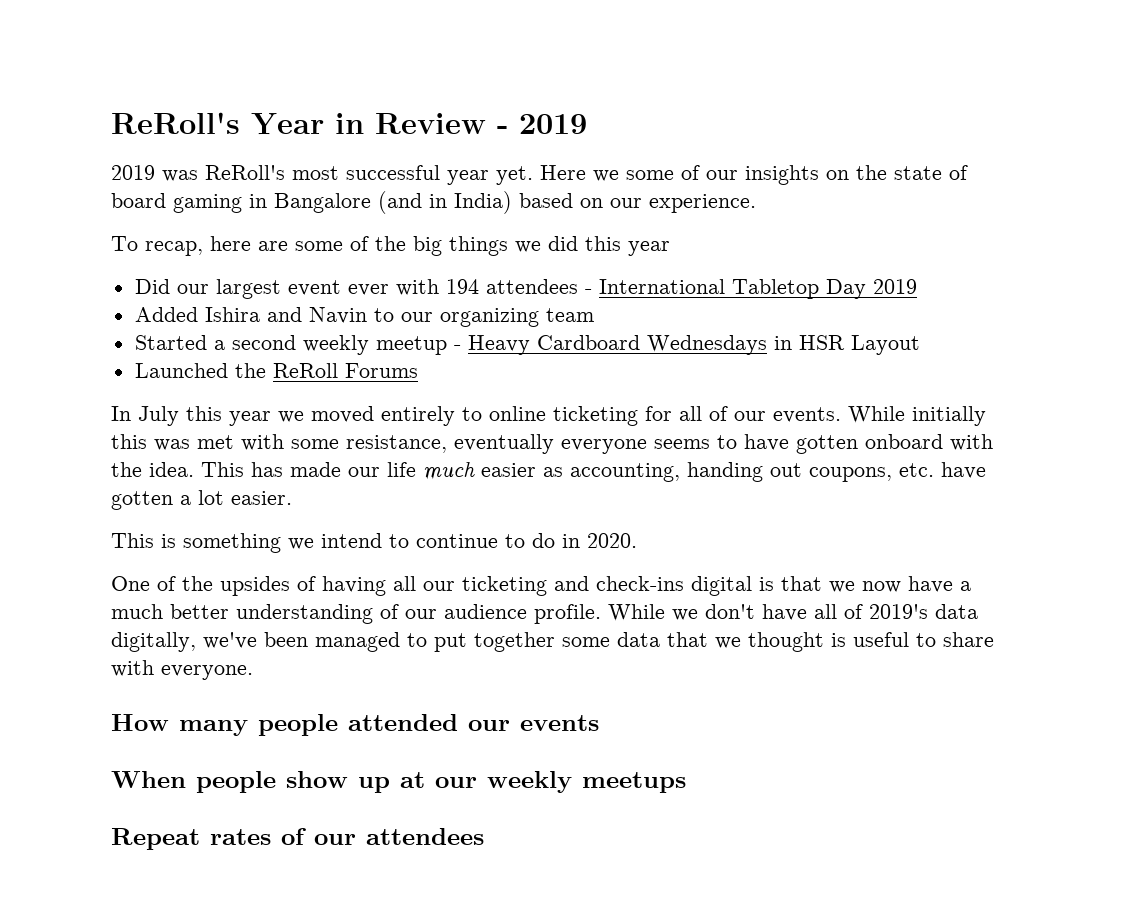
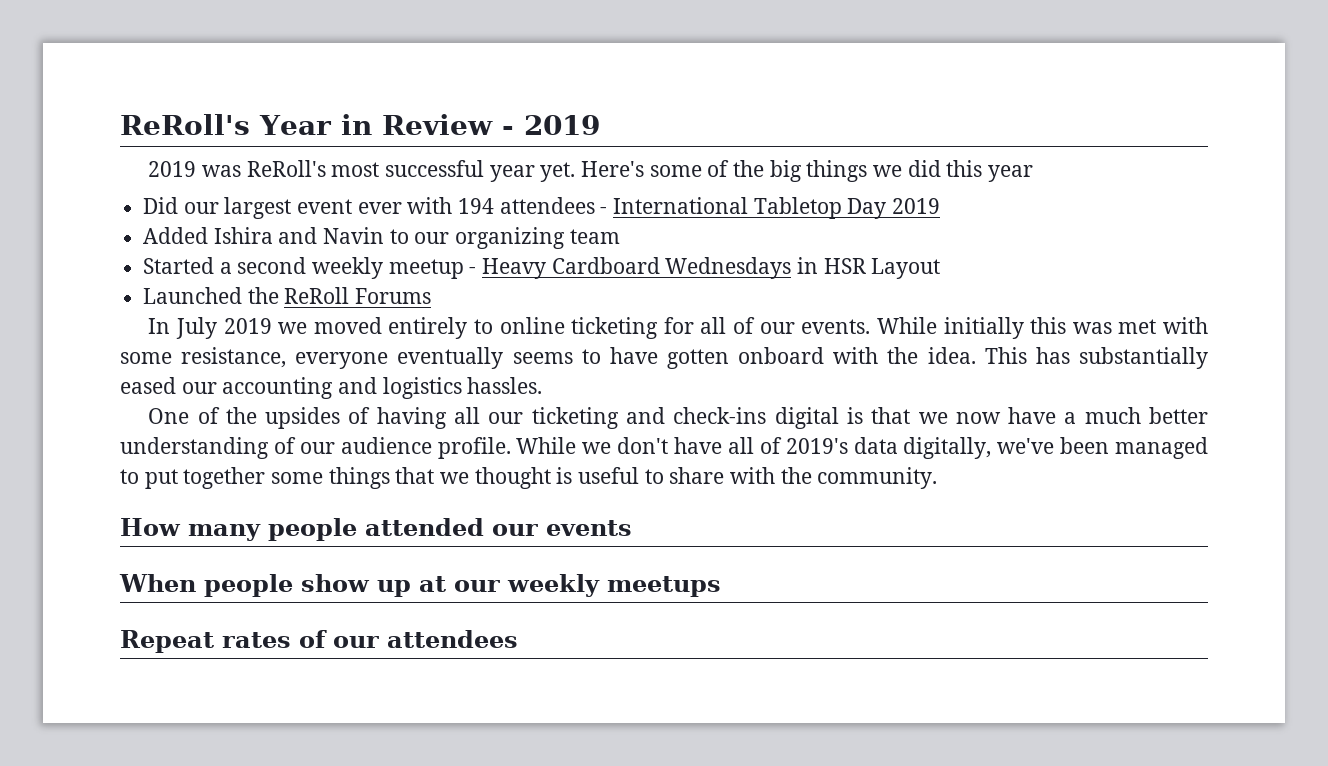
[540,165,968,185] [111,191,756,214] [111,236,288,256] Here we some of our insights on the state of board gaming in Bangalore (and in India) based on our experience. // To recap, here are -> [580,161,644,177] Here's
[186,406,271,426] this year -> [223,318,272,334] 2019
[454,434,647,454] eventually everyone -> [295,347,504,369] everyone eventually
[290,462,986,482] [111,490,292,510] [111,533,637,553] made our life much easier as accounting, handing out coupons, etc. have gotten a lot easier. // This is something we intend to continue to do in 2020. -> [1078,347,1208,369] [120,377,543,399] substantially eased our accounting and logistics hassles.
[617,632,660,647] data -> [328,467,390,489] things
[161,665,253,680] everyone. -> [780,467,938,489] the community.

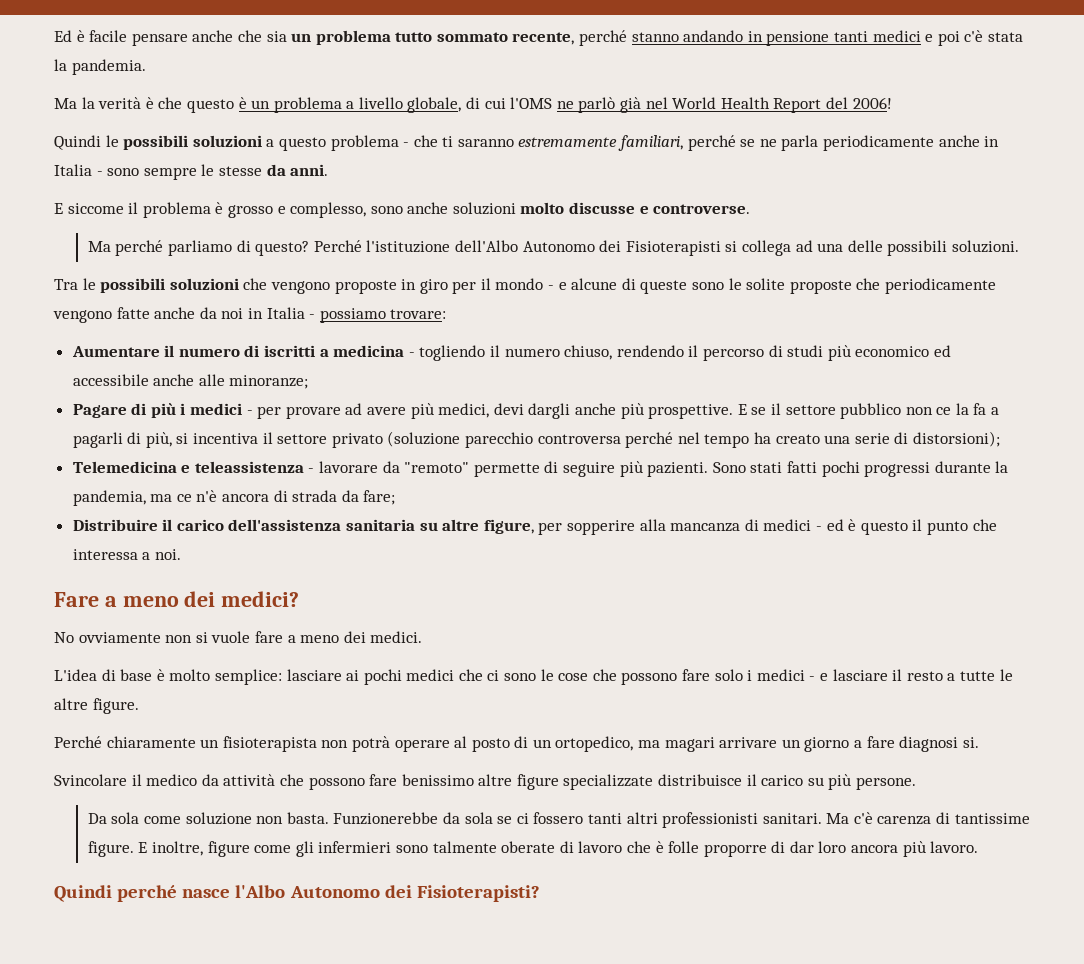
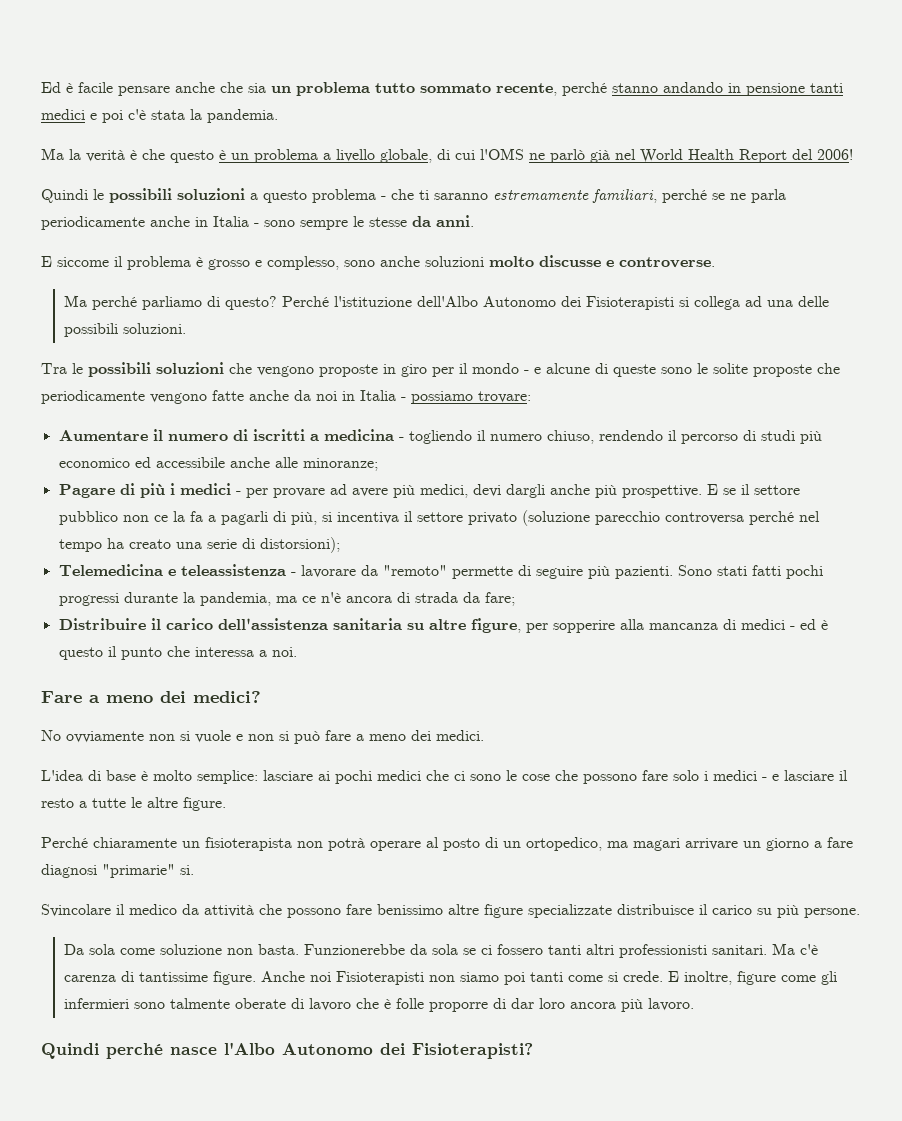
(251, 637) none -> [236,731,320,744] e non si può
(959, 744) none -> [102,864,175,878] "primarie"
(134, 849) none -> [261,971,664,985] Anche noi Fisioterapisti non siamo poi tanti come si crede.

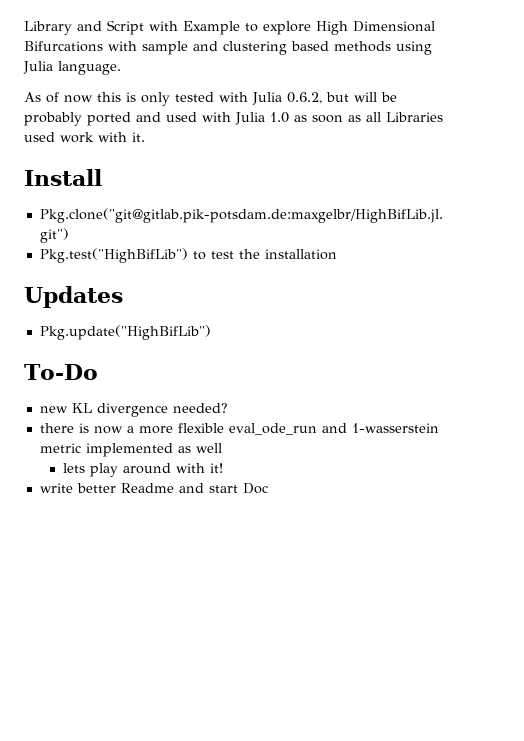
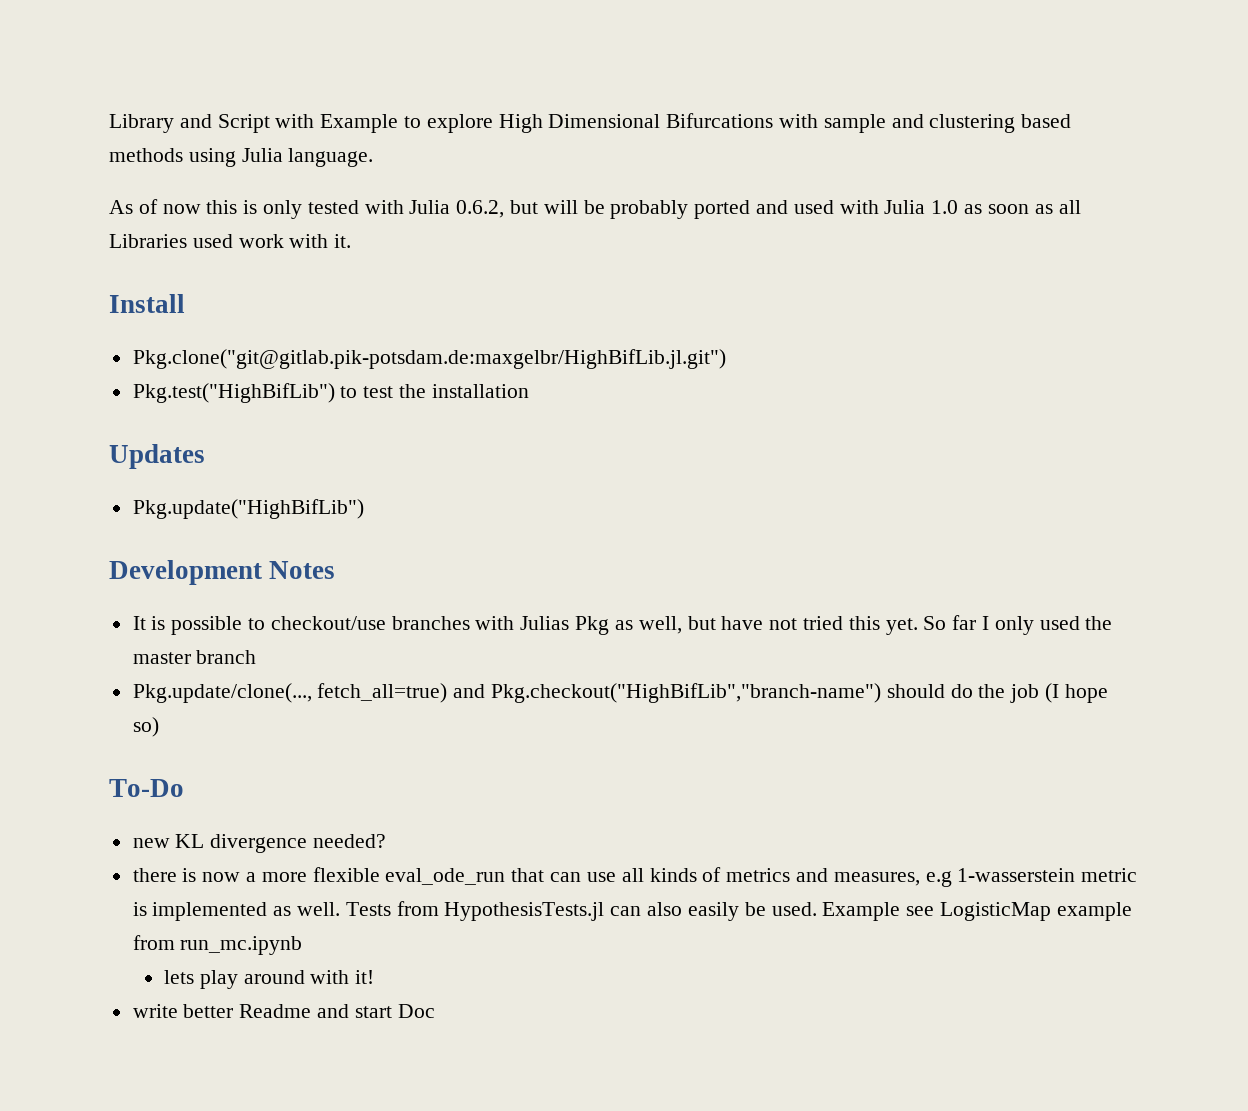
(211, 332) none -> [109,560,336,585] [132,615,1113,635] [132,650,257,664] [132,683,1108,703] [132,717,159,737] // Development Notes // It is possible to checkout/use branches with Julias Pkg as well, but have not tried this yet. So far I only used the master branch // Pkg.update/clone(..., fetch_all=true) and Pkg.checkout("HighBifLib","branch-name") should do the job (I hope so)
[321,423,347,433] and -> [511,867,952,887] that can use all kinds of metrics and measures, e.g
(81, 448) none -> [132,902,147,916] is
[195,443,222,453] well -> [297,901,1132,921] [132,935,303,955] well. Tests from HypothesisTests.jl can also easily be used. Example see LogisticMap example from run_mc.ipynb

—————

### Assignment
Only the lines from the one containing "[321,423,347,433] and ->" through the end of the listing should be copied, and they should be copied exactly.

### Response for this exercise
[321,423,347,433] and -> [511,867,952,887] that can use all kinds of metrics and measures, e.g
(81, 448) none -> [132,902,147,916] is
[195,443,222,453] well -> [297,901,1132,921] [132,935,303,955] well. Tests from HypothesisTests.jl can also easily be used. Example see LogisticMap example from run_mc.ipynb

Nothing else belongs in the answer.